Among the lines below, how many have the string "monospace" in them? Only the number is wanted.

(Records for the task Opens)

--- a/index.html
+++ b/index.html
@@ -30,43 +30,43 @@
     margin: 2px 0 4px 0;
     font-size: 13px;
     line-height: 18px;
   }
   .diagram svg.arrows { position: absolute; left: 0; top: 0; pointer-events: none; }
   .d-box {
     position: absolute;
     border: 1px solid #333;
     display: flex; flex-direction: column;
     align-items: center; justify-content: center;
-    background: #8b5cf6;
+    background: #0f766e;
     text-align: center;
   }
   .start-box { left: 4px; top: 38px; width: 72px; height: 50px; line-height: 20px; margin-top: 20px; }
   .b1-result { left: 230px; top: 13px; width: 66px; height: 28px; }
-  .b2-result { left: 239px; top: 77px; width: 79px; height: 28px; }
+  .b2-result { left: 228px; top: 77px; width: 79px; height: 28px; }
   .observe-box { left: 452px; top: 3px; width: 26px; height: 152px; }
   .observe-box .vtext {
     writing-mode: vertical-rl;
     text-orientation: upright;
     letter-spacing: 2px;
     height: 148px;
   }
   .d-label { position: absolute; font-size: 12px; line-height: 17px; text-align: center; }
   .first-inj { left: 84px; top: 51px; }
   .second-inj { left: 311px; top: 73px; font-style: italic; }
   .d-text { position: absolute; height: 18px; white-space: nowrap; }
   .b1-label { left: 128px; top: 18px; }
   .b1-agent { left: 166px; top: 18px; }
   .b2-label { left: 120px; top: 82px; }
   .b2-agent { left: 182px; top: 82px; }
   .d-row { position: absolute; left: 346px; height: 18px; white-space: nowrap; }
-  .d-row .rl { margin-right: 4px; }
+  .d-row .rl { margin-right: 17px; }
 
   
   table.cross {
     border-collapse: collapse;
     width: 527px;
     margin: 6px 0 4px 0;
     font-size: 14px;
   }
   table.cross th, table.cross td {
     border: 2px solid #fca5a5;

(Records for the task Closes)
(Records for the task Opens)

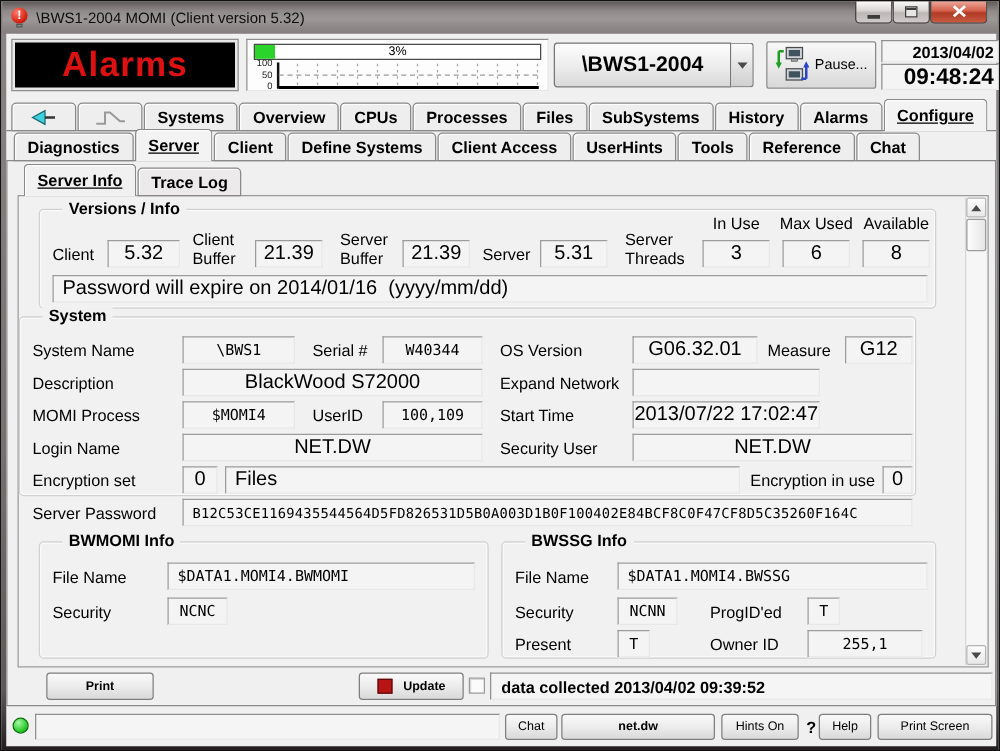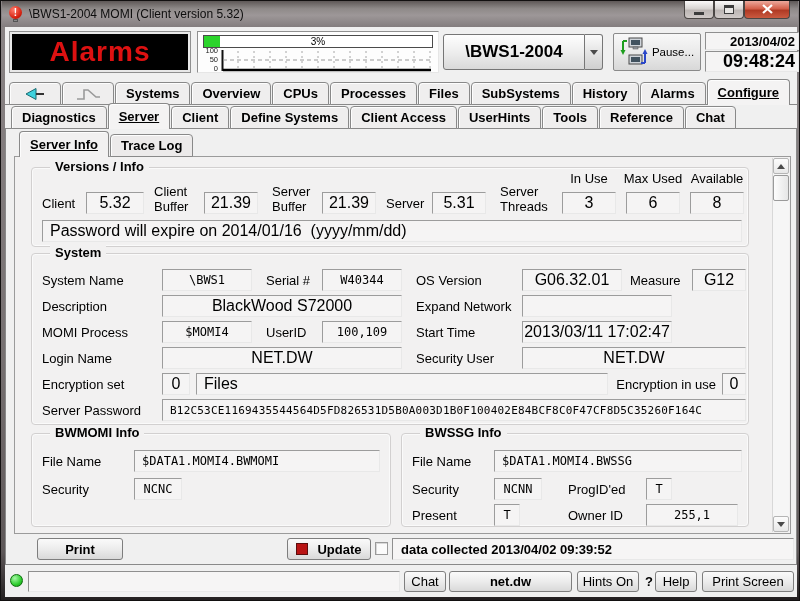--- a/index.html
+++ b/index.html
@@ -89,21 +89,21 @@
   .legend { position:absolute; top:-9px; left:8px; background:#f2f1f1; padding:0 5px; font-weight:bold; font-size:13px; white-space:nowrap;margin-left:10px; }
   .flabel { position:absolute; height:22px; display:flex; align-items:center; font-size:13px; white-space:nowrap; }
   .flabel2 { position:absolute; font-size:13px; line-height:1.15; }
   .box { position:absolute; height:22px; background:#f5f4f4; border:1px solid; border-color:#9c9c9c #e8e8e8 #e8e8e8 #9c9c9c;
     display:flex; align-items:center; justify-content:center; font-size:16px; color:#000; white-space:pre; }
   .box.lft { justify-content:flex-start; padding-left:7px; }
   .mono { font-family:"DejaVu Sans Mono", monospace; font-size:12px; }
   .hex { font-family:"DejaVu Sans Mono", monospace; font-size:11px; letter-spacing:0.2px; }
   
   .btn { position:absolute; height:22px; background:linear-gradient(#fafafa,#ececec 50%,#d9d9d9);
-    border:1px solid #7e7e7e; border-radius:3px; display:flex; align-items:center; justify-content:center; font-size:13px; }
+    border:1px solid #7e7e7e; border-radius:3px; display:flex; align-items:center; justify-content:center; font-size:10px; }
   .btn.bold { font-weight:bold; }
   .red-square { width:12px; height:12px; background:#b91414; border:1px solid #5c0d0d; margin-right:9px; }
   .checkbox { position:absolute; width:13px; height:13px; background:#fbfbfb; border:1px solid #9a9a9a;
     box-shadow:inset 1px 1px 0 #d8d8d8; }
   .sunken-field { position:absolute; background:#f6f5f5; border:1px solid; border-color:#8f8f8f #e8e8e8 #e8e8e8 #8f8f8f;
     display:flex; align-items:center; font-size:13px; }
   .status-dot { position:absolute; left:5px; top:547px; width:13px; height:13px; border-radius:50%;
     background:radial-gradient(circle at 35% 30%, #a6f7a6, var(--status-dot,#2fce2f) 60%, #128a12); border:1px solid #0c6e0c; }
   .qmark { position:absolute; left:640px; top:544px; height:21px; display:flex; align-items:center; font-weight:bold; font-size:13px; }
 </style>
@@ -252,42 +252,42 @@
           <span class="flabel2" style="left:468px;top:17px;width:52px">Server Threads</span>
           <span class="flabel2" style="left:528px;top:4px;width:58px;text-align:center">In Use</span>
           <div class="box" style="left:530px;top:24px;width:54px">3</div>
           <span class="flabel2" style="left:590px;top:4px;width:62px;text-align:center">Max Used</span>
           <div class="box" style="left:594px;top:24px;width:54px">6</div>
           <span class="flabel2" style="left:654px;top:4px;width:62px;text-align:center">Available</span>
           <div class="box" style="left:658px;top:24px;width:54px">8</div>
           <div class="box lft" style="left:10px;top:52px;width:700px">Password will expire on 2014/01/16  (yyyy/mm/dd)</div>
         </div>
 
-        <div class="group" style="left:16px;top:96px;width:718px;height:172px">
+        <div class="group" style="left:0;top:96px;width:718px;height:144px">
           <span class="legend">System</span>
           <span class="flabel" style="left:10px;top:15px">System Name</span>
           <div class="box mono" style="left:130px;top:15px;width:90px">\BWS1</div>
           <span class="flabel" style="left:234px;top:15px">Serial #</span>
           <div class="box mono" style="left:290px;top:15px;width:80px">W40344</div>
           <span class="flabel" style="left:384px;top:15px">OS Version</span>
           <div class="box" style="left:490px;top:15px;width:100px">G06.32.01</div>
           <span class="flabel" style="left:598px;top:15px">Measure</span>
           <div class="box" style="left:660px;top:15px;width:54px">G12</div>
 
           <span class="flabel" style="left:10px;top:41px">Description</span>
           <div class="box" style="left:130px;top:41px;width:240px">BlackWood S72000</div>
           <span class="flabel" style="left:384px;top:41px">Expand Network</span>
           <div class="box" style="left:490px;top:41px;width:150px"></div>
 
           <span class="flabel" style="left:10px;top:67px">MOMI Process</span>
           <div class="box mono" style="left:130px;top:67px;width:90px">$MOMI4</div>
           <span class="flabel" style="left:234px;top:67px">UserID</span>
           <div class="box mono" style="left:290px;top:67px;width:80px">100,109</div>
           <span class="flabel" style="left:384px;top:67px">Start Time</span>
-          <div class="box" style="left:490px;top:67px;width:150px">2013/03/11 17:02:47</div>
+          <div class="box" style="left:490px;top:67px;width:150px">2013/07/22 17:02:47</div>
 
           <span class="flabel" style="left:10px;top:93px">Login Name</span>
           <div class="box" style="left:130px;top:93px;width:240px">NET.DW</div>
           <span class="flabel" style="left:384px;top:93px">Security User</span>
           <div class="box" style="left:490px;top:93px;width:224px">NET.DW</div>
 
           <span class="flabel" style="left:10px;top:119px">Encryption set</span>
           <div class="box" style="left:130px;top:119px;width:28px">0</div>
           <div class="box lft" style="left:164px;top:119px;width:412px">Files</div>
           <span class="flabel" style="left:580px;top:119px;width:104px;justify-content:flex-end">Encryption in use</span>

(Records for the task Closes)

Result of the task:
2